The rock is modest in size, roughly 1.4 metres across and 0.7 metres at its highest point, and it sits only a little above the level of the path beside it. But the face of it, convex and inward-looking towards the trackway, is covered in prehistoric rock art: cup-and-ring marks, which are circular grooves carved concentrically around a shallow central hollow, along with meandering grooves that wind across the surface, one of them running almost the full length of the boulder. Cup-and-ring carvings of this kind are found across Atlantic Europe and are generally assigned a Neolithic or Bronze Age date, though their meaning, if they carried a single meaning, remains genuinely unknown. What makes the Coomasaharn boulder a little stranger is that someone, at some later and unrecorded point, added the incised letters M, Q and I to the same surface.
The full repertoire documented by researchers includes nine cup-and-rings, a cup-and-two-rings with a radial groove from which three meandering grooves extend, three cupmarks with radial grooves, and five plain cupmarks. A number of the ring motifs appear to be gapped, though whether this reflects an original feature of the carving or simply the accumulated effect of weathering is unclear. The boulder is described in O'Kelly's 1958 survey and again by Finlay in 1973, and was later included in A. O'Sullivan and J. Sheehan's archaeological survey of the Iveragh Peninsula, published by Cork University Press in 1996. By the time of more recent inspection, encroaching bog, surrounding vegetation, and lichen growth had begun to obscure much of what earlier researchers recorded. Of the three incised letters noted by O'Kelly and Finlay, only the letter I remained legible.

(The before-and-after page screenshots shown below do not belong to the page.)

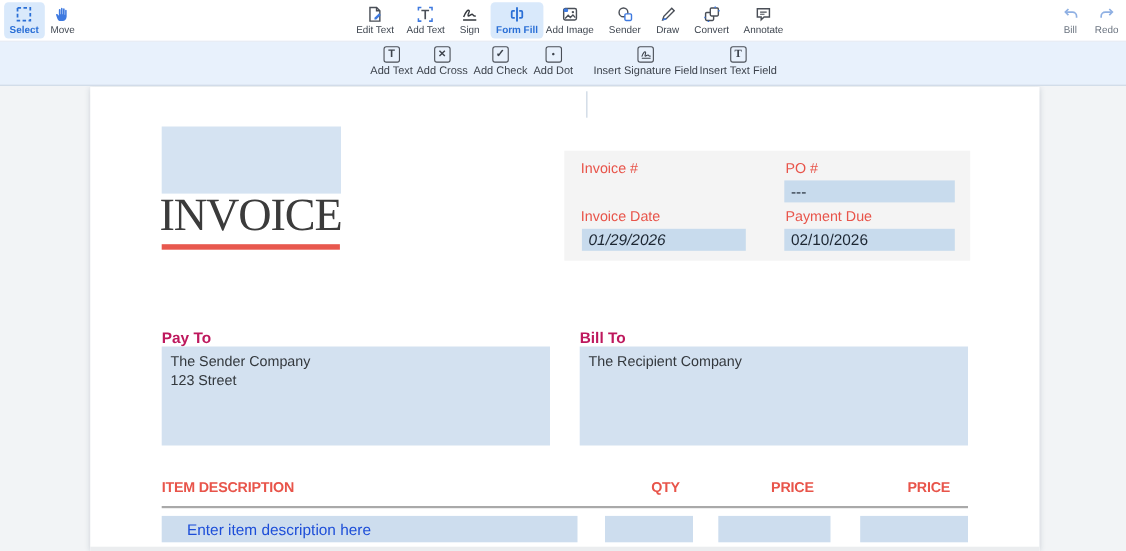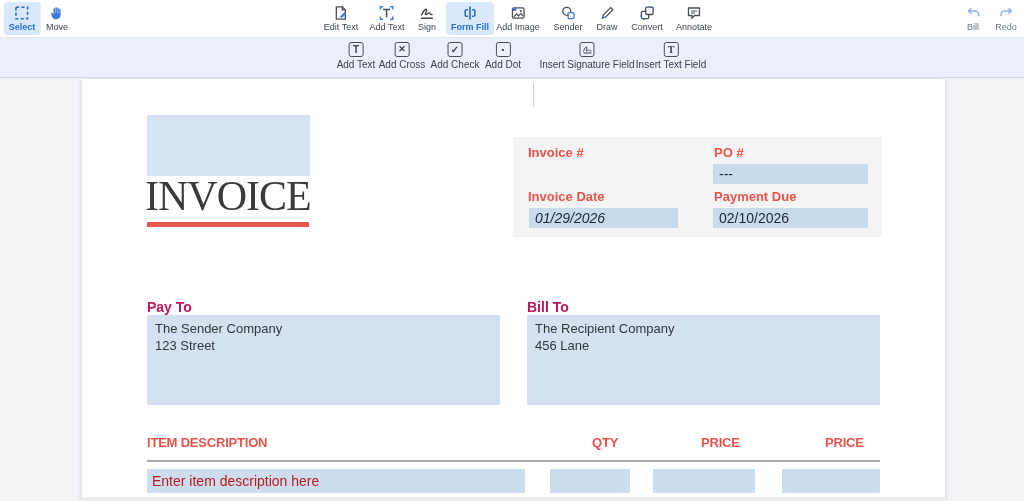--- a/index.html
+++ b/index.html
@@ -35,32 +35,32 @@
   .page { position:absolute; left:82px; top:1px; width:863px; height:422px; background:#ffffff;
     box-shadow:0 1px 5px rgba(40,60,90,.18); }
 
   .logo-box { position:absolute; left:65px; top:36px; width:163px; height:61px; background:#d5e3f2; }
   .doc-title { position:absolute; left:63px; top:95px; width:250px;
     font-family:"Liberation Serif", serif; font-size:42px; line-height:44px;
     color:#3b3b3b; letter-spacing:-1px; }
   .title-rule { position:absolute; left:65px; top:143px; width:162px; height:5px; background:#e8584e; }
 
   .details-panel { position:absolute; left:431px; top:58px; width:369px; height:100px; background:#f4f4f4; }
-  .red-label { position:absolute; font-size:13px; font-weight:bold; color:#e8544a; line-height:13px; }
+  .red-label { position:absolute; font-size:13px; font-weight:normal; color:#e8544a; line-height:13px; }
   .field { position:absolute; height:20px; background:#c8dbed; font-size:14px; color:#1d2733;
     line-height:20px; padding-left:6px; }
 
   .addr-label { position:absolute; top:220px; font-size:14px; font-weight:bold; color:#be185d; }
   .addr-box { position:absolute; top:236px; width:353px; height:90px; background:#d3e1f0;
     font-size:13px; color:#33383d; line-height:17px; padding:5px 8px; }
 
   .th { position:absolute; top:356px; font-size:13px; font-weight:bold; color:#e8544a; letter-spacing:-.2px; }
   .table-rule { position:absolute; left:65px; top:381px; width:733px; height:2px; background:#a9a9a9; }
   .cell { position:absolute; top:390px; height:24px; background:#cdddee; }
-  .cell.desc { font-size:14px; color:#b91c1c; line-height:24px; padding-left:5px; }
+  .cell.desc { font-size:14px; color:#1d4ed8; line-height:24px; padding-left:23px; }
   .bottom-strip { position:absolute; left:0; top:418px; width:863px; height:4px; background:#ebedef; }
 
   svg { display:block; }
 </style>
 </head>
 <body>
 
 <div class="app">
 
   <div class="toolbar1">
@@ -255,21 +255,20 @@
       <div class="field" style="left:631px; top:129px; width:155px;">02/10/2026</div>
 
       <span class="addr-label" style="left:65px;">Pay To</span>
       <div class="addr-box" style="left:65px;">
         <div>The Sender Company</div>
         <div>123 Street</div>
       </div>
       <span class="addr-label" style="left:445px;">Bill To</span>
       <div class="addr-box" style="left:445px;">
         <div>The Recipient Company</div>
-        <div>456 Lane</div>
       </div>
 
       <span class="th" style="left:65px;">ITEM DESCRIPTION</span>
       <span class="th" style="left:510px;">QTY</span>
       <span class="th" style="left:619px;">PRICE</span>
       <span class="th" style="left:743px;">PRICE</span>
       <div class="table-rule"></div>
 
       <div class="cell desc" style="left:65px; width:378px;">Enter item description here</div>
       <div class="cell" style="left:468px; width:80px;"></div>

The boulder sits at around 185 metres above sea level, set into the southern edge of a bog trackway with a turf-spreading area immediately to the south. The decorated face looks inward towards the trackway rather than outward to the landscape, though from this spot there are long views across the Behy River valley to the north-east, reaching as far as Glenbeigh. The motifs themselves, formed by careful pickmarks a few millimetres deep, are still visible in the exposed section of the surface, though the full extent of the carving continues to disappear beneath the bog.